==== EXTRACTED MATERIAL

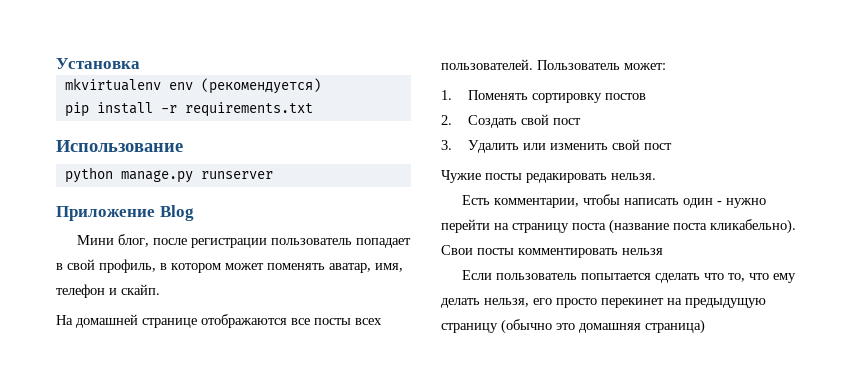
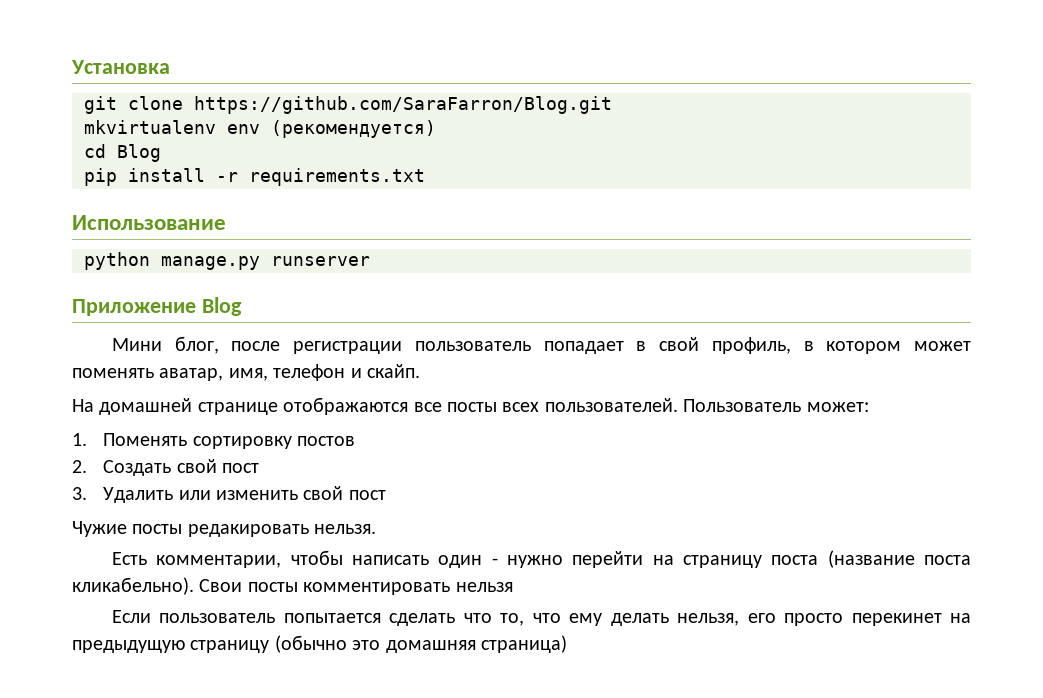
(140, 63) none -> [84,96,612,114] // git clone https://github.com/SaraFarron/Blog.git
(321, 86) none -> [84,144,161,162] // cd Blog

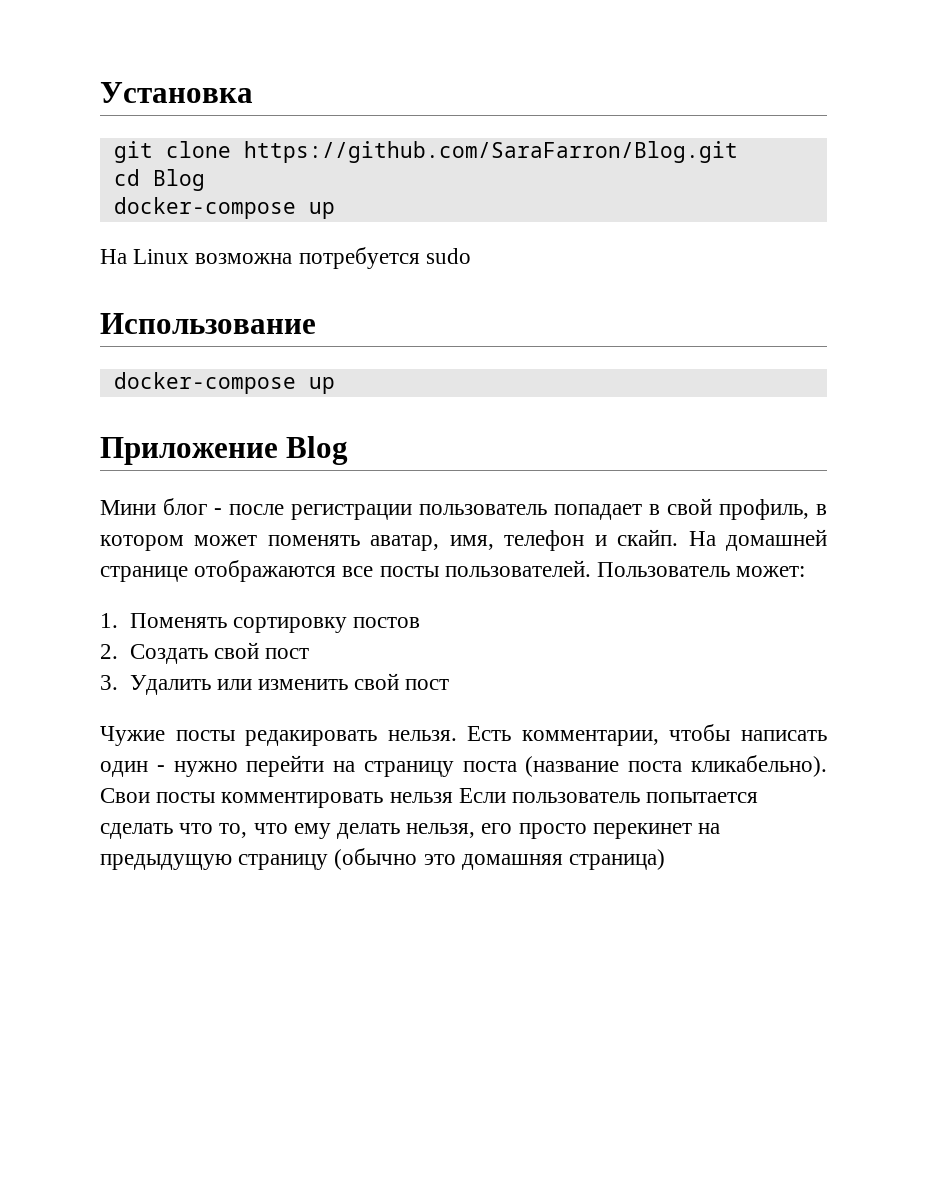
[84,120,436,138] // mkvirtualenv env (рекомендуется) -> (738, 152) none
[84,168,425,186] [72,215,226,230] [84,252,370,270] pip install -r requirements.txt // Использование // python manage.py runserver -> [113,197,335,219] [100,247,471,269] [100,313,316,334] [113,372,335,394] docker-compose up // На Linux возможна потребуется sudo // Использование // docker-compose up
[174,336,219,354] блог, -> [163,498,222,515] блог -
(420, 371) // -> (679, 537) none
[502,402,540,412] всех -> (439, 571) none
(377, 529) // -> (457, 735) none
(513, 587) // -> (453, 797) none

========

Your answer should be a single number: the count of lines in these records that hold the string "none".

WRITTEN ANSWER: 7